» **TASK TO COMPLETE**
Without any of their pictures, return all of the records exactly.
[RECORDS FOR PROCESSING]
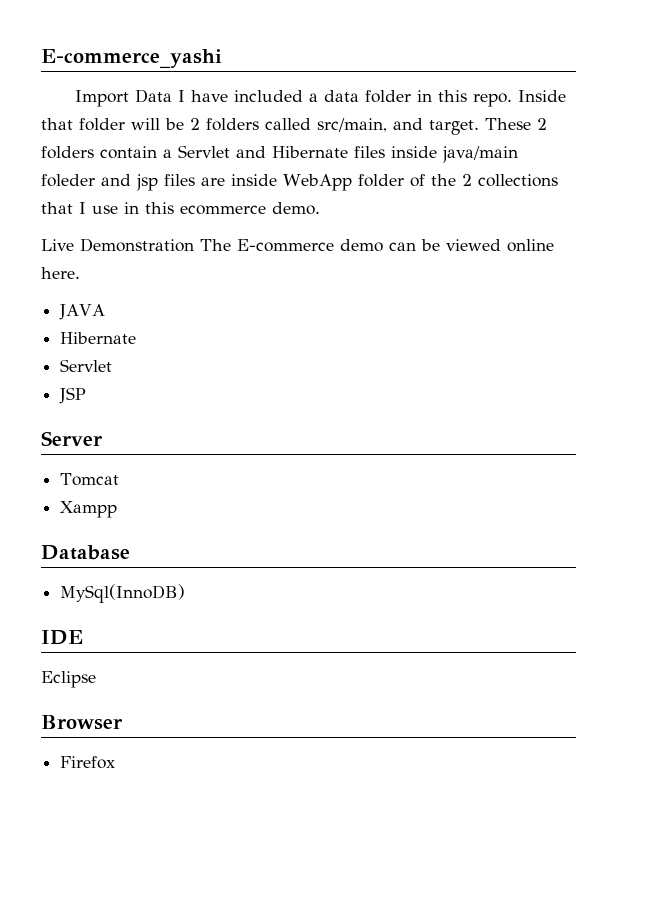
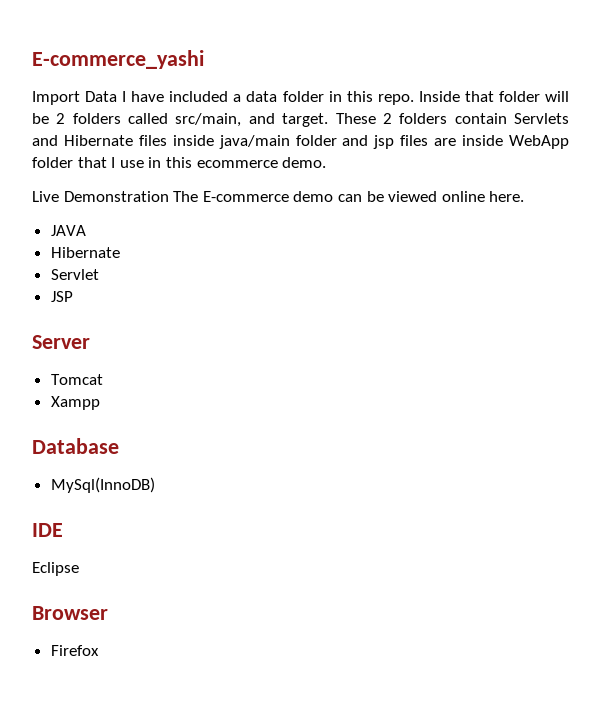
[163,145,230,158] a Servlet -> [514,113,569,124] Servlets
[41,174,95,187] foleder -> [295,135,337,146] folder
[409,174,558,187] of the 2 collections -> (73, 162) none

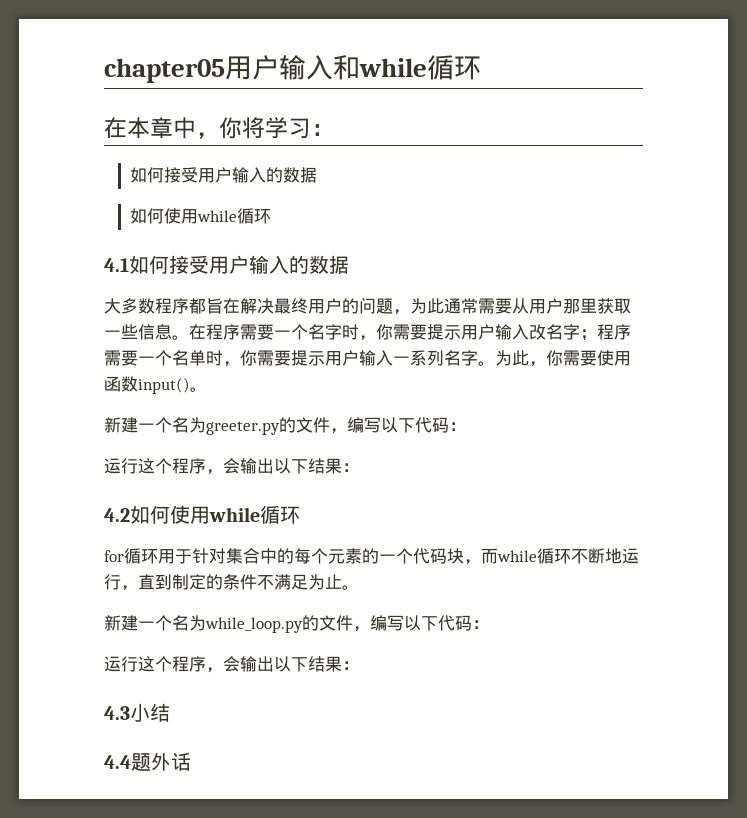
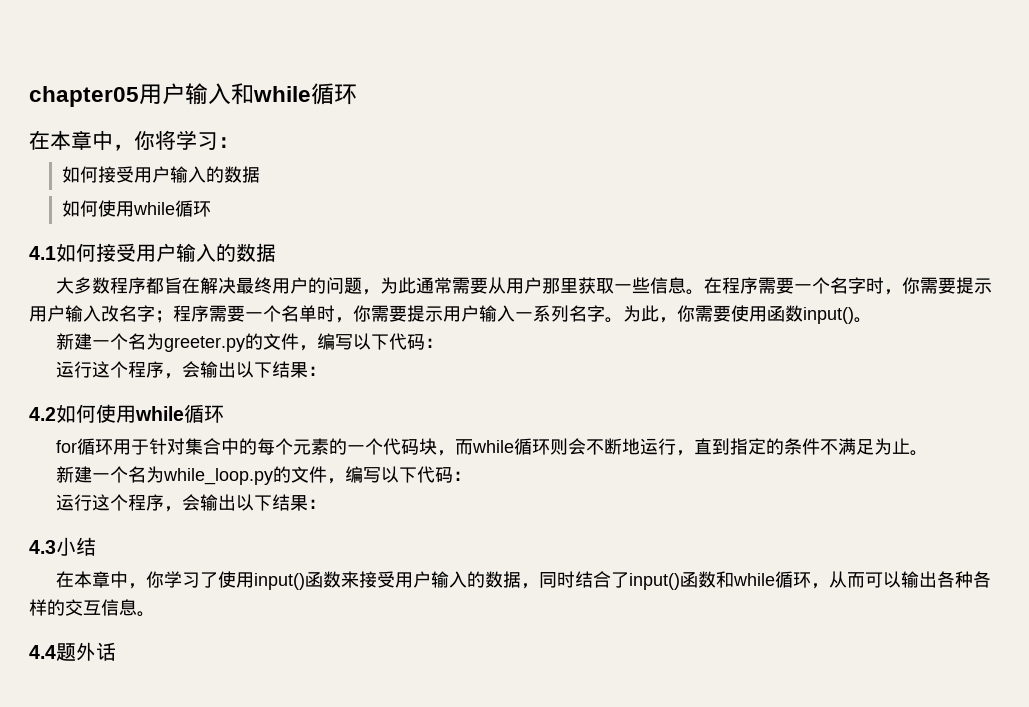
(571, 556) none -> [550,438,587,455] 则会
[172,574,189,590] 制 -> [730,438,749,455] 指
(170, 712) none -> [56,571,992,590] [29,599,155,617] // 在本章中，你学习了使用input()函数来接受用户输入的数据，同时结合了input()函数和while循环，从而可以输出各种各样的交互信息。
[/RECORDS FOR PROCESSING]
» **RESULT**
[163,145,230,158] a Servlet -> [514,113,569,124] Servlets
[41,174,95,187] foleder -> [295,135,337,146] folder
[409,174,558,187] of the 2 collections -> (73, 162) none

(571, 556) none -> [550,438,587,455] 则会
[172,574,189,590] 制 -> [730,438,749,455] 指
(170, 712) none -> [56,571,992,590] [29,599,155,617] // 在本章中，你学习了使用input()函数来接受用户输入的数据，同时结合了input()函数和while循环，从而可以输出各种各样的交互信息。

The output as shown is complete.